## EXERCISE DESCRIPTION
From the data below, repeat exactly the lines from the line with "order date: 2018-10-24 -> 2018-10-23" to the line with "total: 3083.63 -> 2603.61", both included.

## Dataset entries

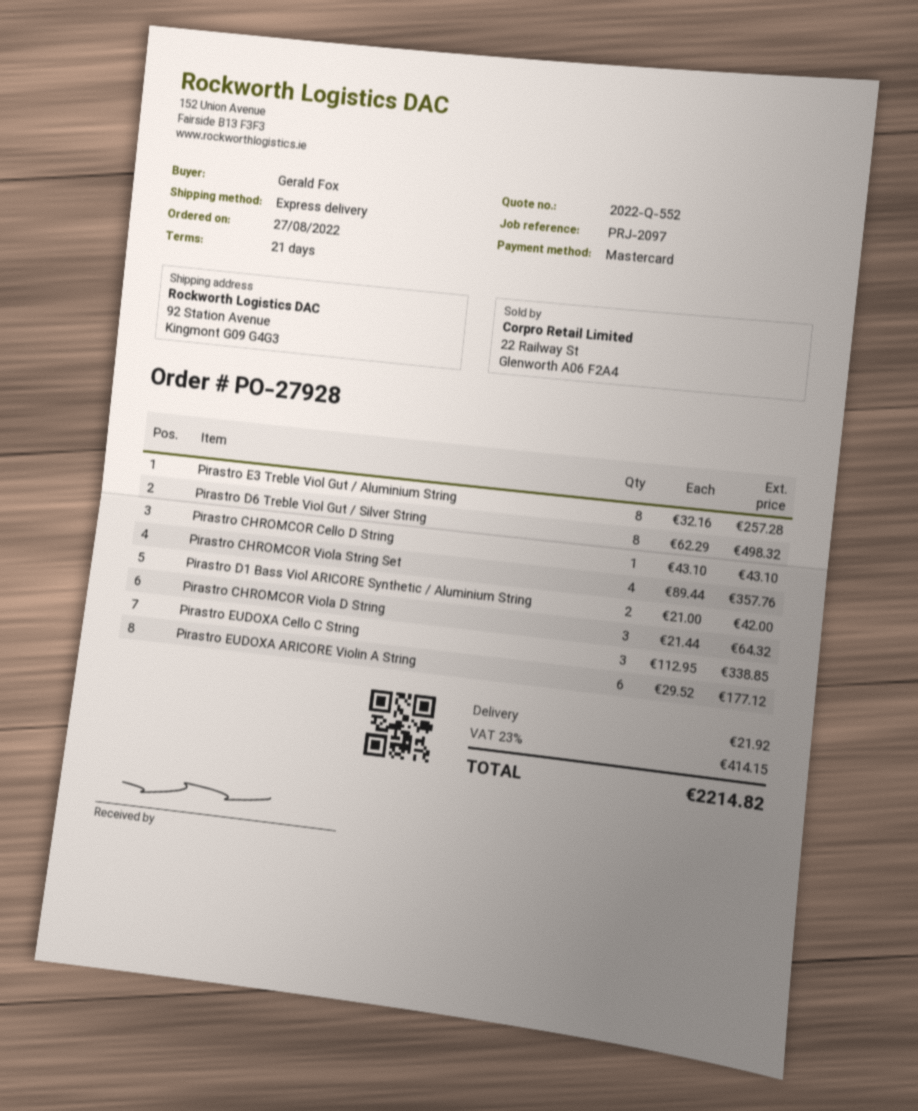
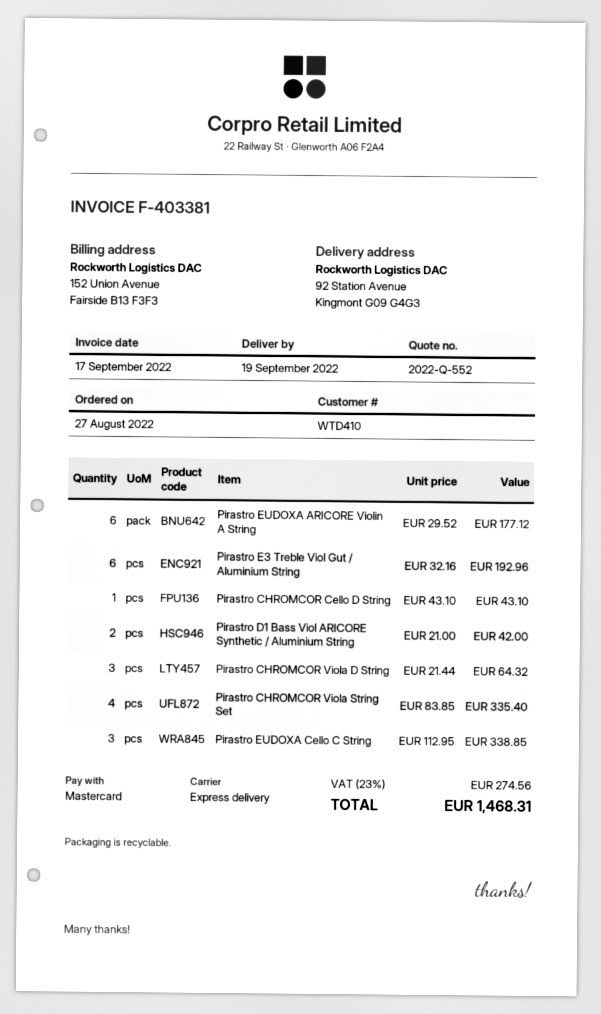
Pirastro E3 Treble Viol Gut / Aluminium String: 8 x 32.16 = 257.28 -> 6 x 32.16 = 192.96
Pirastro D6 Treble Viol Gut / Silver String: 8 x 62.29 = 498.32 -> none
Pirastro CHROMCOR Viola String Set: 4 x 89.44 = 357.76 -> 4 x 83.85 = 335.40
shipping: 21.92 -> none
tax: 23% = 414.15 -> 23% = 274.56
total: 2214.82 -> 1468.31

---

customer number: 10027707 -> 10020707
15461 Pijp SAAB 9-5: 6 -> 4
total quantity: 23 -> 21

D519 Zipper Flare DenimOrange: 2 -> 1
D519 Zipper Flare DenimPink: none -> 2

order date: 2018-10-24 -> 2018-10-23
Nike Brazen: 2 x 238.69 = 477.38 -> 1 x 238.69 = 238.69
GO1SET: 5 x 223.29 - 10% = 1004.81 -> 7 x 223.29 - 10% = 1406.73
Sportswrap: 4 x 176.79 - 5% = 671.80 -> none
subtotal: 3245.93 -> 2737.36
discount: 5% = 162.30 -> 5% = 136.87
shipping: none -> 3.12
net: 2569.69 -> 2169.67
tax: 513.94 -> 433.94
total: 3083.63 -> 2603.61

## EXPECTED ANSWER
order date: 2018-10-24 -> 2018-10-23
Nike Brazen: 2 x 238.69 = 477.38 -> 1 x 238.69 = 238.69
GO1SET: 5 x 223.29 - 10% = 1004.81 -> 7 x 223.29 - 10% = 1406.73
Sportswrap: 4 x 176.79 - 5% = 671.80 -> none
subtotal: 3245.93 -> 2737.36
discount: 5% = 162.30 -> 5% = 136.87
shipping: none -> 3.12
net: 2569.69 -> 2169.67
tax: 513.94 -> 433.94
total: 3083.63 -> 2603.61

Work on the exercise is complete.